# Work instructions
Which lines in the listing below contain "entschieden"? Copy each of them.

# Records for the exercise
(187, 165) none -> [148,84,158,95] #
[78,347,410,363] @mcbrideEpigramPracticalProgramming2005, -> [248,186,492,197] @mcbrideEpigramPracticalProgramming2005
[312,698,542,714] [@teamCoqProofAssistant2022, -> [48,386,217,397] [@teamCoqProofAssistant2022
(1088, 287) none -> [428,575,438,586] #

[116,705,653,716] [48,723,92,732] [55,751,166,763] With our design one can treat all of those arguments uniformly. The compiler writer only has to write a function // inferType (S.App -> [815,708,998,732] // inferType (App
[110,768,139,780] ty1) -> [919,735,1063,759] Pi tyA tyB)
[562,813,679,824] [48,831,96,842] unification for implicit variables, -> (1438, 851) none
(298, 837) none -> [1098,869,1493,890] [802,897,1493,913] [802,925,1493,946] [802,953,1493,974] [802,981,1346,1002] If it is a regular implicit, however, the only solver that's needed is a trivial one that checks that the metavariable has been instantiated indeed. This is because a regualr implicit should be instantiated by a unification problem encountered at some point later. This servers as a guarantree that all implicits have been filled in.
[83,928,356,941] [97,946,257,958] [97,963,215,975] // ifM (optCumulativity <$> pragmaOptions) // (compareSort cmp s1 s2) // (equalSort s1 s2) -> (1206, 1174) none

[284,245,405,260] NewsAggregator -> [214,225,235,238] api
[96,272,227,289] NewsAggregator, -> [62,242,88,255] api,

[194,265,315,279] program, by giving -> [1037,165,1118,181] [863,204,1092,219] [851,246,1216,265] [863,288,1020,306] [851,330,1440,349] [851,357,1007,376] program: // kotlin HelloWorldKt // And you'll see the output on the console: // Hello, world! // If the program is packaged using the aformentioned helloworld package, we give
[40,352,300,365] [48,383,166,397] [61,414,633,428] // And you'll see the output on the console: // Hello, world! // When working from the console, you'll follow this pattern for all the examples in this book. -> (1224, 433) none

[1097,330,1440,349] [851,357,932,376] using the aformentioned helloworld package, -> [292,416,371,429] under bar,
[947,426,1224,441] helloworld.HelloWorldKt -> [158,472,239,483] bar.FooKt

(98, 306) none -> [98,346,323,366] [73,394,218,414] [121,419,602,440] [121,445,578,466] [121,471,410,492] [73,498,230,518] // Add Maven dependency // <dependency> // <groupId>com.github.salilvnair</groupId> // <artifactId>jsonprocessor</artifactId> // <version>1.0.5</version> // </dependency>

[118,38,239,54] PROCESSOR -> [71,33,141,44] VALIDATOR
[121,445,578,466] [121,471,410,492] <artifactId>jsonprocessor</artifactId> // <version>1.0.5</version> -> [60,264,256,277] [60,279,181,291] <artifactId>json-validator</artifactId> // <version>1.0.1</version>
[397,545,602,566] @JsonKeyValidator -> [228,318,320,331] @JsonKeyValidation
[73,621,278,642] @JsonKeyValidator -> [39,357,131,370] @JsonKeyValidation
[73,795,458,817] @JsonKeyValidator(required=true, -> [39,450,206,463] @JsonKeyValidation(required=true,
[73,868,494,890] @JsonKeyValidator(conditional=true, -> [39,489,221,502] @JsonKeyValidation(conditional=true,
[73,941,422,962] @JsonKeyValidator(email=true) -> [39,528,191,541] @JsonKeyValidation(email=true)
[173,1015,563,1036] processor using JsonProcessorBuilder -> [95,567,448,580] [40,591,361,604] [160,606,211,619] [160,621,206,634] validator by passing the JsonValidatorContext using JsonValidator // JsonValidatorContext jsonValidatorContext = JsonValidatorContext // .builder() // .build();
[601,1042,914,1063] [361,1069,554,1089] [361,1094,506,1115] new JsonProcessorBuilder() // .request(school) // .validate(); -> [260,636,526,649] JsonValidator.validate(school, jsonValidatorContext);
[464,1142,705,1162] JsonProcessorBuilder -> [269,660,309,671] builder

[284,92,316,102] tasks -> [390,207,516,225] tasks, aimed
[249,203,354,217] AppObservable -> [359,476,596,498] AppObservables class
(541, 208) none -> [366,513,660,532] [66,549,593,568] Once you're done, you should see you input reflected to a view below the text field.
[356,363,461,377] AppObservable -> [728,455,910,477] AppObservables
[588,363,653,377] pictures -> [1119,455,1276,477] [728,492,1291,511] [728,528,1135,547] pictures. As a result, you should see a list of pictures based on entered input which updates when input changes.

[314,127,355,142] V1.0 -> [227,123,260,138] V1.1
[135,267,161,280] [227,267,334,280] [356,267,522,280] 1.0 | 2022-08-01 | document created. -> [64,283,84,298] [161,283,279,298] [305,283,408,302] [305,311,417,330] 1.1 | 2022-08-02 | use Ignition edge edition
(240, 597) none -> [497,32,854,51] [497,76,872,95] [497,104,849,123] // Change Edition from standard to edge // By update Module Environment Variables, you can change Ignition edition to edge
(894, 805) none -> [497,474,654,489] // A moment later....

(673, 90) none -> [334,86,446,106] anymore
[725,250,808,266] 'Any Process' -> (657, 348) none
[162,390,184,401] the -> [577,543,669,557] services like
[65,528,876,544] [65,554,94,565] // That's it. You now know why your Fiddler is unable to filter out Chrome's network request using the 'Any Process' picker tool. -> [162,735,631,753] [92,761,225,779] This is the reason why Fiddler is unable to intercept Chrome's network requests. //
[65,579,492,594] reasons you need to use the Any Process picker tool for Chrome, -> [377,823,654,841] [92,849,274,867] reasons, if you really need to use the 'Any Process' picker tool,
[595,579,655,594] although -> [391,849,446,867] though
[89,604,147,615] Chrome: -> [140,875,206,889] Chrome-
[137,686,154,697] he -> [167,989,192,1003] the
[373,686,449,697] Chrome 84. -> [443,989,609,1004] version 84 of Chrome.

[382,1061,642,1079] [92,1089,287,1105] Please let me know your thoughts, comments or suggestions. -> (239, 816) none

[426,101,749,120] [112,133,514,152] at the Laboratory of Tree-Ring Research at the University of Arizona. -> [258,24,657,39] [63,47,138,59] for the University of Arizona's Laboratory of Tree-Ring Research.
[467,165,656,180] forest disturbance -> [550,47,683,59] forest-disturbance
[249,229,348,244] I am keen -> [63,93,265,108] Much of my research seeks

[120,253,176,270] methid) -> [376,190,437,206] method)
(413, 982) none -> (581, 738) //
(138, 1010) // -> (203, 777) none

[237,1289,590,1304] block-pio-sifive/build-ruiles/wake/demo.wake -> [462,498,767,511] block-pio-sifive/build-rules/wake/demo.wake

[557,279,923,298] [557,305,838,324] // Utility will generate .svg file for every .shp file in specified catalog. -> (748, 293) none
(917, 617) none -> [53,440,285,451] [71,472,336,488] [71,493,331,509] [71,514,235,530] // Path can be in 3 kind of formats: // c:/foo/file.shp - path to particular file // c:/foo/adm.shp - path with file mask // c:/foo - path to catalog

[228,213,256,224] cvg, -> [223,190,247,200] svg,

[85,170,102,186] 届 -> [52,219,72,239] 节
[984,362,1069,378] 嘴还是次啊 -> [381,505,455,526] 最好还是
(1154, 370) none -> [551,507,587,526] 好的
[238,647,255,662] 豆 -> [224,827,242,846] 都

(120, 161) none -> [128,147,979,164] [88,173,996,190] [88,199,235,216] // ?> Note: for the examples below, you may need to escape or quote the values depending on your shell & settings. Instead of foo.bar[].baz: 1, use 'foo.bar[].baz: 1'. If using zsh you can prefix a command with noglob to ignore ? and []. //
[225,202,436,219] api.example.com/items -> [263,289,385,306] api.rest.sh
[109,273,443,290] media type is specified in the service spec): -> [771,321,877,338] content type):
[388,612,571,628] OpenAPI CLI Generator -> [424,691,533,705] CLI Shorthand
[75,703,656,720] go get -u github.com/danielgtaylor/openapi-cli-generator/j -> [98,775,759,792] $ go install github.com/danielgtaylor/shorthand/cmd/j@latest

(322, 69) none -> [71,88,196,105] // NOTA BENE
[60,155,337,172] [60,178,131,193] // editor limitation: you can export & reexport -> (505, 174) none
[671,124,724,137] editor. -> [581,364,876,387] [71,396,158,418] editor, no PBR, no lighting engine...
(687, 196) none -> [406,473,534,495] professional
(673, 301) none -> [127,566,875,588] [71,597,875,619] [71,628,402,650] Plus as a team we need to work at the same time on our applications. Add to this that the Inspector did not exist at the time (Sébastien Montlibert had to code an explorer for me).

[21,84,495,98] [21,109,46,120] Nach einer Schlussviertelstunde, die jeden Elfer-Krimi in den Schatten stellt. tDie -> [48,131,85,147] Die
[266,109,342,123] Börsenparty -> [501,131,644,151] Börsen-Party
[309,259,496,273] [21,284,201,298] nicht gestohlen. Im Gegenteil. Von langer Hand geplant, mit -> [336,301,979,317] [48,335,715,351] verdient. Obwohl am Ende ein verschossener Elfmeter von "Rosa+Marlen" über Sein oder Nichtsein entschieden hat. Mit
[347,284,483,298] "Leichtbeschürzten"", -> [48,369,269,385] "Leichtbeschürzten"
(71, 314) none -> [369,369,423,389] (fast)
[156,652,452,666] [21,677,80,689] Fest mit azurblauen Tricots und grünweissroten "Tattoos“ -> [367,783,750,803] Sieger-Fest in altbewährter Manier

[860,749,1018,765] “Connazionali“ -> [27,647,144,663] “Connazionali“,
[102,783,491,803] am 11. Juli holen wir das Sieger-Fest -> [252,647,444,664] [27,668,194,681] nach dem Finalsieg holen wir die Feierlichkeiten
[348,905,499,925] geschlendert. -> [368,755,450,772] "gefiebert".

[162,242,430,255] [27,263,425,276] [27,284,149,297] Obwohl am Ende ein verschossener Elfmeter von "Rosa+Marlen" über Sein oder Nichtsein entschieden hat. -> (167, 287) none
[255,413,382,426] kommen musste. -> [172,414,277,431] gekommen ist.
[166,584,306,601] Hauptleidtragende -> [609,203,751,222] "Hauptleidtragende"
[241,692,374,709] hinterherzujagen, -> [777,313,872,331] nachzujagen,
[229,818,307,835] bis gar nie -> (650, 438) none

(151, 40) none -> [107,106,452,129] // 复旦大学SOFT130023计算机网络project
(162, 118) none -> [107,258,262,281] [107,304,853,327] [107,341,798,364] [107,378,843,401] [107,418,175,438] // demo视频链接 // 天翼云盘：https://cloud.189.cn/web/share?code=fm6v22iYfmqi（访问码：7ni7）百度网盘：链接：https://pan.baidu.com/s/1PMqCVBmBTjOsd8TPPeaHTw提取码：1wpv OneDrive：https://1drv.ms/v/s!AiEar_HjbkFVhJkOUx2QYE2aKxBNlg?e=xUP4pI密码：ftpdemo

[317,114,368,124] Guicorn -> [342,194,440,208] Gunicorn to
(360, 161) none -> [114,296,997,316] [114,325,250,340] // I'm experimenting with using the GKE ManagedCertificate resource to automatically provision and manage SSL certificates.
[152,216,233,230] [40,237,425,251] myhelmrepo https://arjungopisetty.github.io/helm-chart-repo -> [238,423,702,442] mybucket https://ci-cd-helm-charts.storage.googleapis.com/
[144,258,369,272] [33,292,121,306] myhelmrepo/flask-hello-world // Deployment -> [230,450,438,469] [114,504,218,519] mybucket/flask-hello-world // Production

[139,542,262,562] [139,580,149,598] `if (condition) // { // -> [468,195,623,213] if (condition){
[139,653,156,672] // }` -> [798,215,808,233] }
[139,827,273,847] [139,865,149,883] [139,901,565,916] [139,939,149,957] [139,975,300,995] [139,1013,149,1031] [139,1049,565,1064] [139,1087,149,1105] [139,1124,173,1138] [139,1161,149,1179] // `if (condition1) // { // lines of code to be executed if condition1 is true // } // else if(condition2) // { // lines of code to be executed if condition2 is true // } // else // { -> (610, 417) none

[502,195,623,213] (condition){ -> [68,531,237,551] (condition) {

# Answer for the task
[309,259,496,273] [21,284,201,298] nicht gestohlen. Im Gegenteil. Von langer Hand geplant, mit -> [336,301,979,317] [48,335,715,351] verdient. Obwohl am Ende ein verschossener Elfmeter von "Rosa+Marlen" über Sein oder Nichtsein entschieden hat. Mit
[162,242,430,255] [27,263,425,276] [27,284,149,297] Obwohl am Ende ein verschossener Elfmeter von "Rosa+Marlen" über Sein oder Nichtsein entschieden hat. -> (167, 287) none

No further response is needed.